Records to use
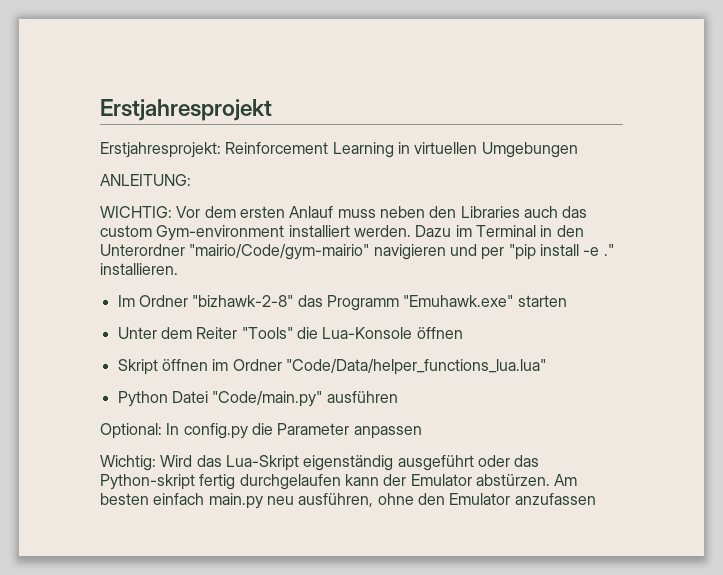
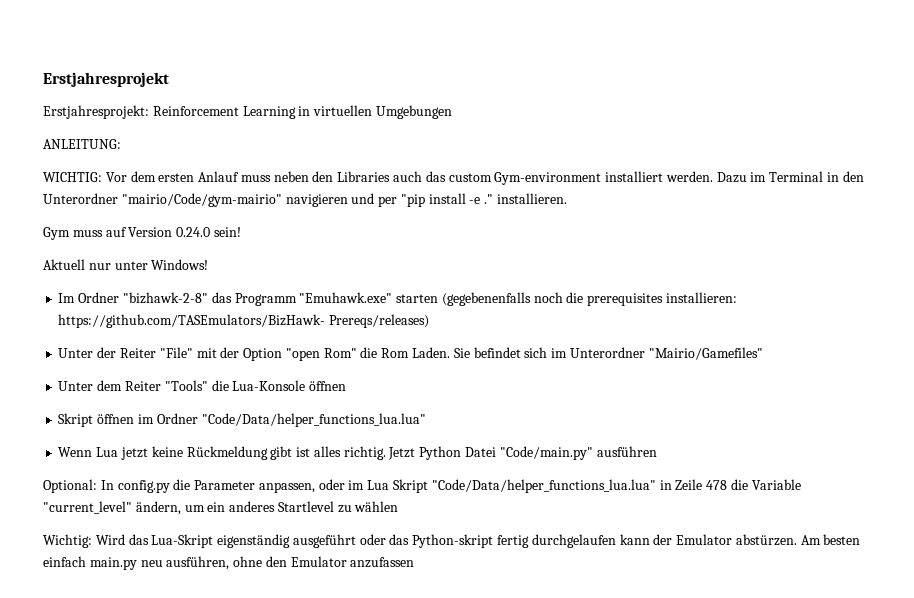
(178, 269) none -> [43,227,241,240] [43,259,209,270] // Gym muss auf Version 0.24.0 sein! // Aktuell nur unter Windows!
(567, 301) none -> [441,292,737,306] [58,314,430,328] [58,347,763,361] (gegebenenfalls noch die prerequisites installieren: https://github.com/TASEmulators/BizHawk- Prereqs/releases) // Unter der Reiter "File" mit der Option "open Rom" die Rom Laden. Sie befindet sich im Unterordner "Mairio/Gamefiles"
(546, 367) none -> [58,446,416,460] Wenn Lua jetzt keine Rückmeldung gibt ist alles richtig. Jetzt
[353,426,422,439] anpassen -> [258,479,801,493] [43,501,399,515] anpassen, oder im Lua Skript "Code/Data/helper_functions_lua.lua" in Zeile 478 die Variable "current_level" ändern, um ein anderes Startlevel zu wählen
---
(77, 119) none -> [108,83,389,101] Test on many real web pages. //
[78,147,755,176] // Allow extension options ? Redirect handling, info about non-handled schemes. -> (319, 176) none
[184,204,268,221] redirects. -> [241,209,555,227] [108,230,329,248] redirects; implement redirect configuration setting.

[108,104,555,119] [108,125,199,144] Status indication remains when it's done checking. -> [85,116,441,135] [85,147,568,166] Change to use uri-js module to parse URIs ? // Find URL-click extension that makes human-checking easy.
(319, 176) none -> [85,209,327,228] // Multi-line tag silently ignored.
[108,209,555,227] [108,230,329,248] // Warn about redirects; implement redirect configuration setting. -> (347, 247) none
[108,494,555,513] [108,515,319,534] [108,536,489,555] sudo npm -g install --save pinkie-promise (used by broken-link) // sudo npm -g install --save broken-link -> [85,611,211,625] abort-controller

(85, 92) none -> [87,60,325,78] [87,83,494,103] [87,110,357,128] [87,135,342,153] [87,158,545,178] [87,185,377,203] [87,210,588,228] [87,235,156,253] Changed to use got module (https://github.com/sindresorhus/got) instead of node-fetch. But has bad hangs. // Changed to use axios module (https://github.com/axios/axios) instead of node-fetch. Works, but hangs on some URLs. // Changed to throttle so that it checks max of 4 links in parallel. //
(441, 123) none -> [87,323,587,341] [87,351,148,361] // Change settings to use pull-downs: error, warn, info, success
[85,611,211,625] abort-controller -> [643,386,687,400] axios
---
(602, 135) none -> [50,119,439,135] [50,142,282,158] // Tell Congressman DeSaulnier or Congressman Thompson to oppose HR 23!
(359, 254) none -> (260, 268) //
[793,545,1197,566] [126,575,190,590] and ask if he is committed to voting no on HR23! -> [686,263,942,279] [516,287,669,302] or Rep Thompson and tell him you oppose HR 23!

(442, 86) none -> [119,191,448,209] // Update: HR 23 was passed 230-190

The problem
Lines wanted from the listing above: the line with "(178, 269) none" up to and including the line with "[353,426,422,439] anpassen ->". Please write them out exactly, adding nothing else.

Task response
(178, 269) none -> [43,227,241,240] [43,259,209,270] // Gym muss auf Version 0.24.0 sein! // Aktuell nur unter Windows!
(567, 301) none -> [441,292,737,306] [58,314,430,328] [58,347,763,361] (gegebenenfalls noch die prerequisites installieren: https://github.com/TASEmulators/BizHawk- Prereqs/releases) // Unter der Reiter "File" mit der Option "open Rom" die Rom Laden. Sie befindet sich im Unterordner "Mairio/Gamefiles"
(546, 367) none -> [58,446,416,460] Wenn Lua jetzt keine Rückmeldung gibt ist alles richtig. Jetzt
[353,426,422,439] anpassen -> [258,479,801,493] [43,501,399,515] anpassen, oder im Lua Skript "Code/Data/helper_functions_lua.lua" in Zeile 478 die Variable "current_level" ändern, um ein anderes Startlevel zu wählen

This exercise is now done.